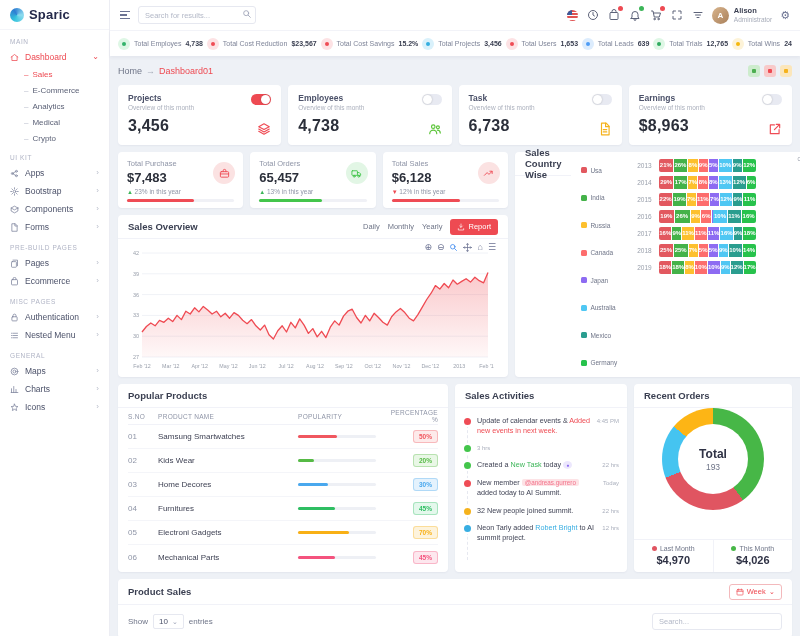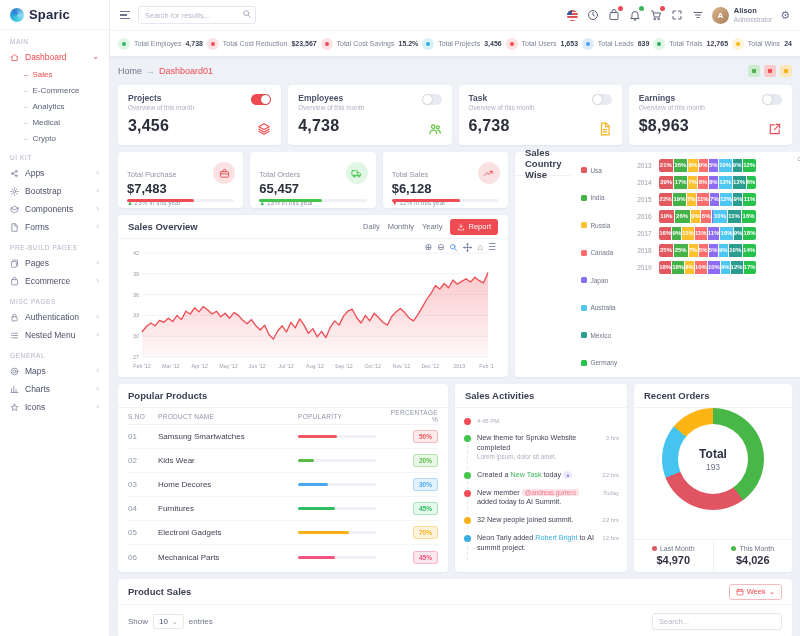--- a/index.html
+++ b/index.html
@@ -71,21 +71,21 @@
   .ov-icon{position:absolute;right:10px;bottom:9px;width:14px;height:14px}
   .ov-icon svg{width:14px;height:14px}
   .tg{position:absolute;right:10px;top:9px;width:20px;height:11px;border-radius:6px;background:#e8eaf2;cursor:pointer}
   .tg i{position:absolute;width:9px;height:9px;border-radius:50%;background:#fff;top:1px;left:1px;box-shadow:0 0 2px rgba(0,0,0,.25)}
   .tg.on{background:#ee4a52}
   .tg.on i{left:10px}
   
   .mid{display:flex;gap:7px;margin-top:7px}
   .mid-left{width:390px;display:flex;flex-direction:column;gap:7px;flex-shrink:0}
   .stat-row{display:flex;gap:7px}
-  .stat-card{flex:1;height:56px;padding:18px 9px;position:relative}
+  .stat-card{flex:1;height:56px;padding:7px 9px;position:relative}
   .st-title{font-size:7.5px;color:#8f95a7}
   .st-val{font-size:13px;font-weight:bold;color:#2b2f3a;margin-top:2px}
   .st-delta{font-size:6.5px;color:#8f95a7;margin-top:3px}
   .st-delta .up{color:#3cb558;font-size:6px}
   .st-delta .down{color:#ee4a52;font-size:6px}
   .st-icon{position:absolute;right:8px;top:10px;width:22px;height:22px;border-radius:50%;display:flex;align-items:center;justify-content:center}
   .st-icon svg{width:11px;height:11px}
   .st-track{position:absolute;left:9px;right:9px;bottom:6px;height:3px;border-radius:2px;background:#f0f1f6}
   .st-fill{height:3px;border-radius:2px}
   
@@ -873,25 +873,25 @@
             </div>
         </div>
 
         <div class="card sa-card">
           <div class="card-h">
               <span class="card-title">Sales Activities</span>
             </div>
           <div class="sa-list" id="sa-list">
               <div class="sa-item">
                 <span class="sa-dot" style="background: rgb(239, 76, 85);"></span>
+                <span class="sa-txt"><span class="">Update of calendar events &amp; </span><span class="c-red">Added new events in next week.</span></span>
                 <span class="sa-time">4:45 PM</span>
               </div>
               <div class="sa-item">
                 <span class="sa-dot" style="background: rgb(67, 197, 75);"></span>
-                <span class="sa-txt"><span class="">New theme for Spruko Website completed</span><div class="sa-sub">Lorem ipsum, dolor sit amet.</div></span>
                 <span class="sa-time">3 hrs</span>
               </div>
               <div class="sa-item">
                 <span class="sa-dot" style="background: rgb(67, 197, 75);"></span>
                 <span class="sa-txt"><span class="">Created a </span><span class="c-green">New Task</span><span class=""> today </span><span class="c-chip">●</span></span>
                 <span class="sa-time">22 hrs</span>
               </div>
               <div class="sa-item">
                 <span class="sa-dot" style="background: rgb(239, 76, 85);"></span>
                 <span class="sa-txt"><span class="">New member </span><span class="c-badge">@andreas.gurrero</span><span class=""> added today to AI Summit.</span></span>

# What is needed
Check each line above for the string "left" and return those that contain it.

# Exercise solution
   .tg i{position:absolute;width:9px;height:9px;border-radius:50%;background:#fff;top:1px;left:1px;box-shadow:0 0 2px rgba(0,0,0,.25)}
   .tg.on i{left:10px}
   .mid-left{width:390px;display:flex;flex-direction:column;gap:7px;flex-shrink:0}
   .st-track{position:absolute;left:9px;right:9px;bottom:6px;height:3px;border-radius:2px;background:#f0f1f6}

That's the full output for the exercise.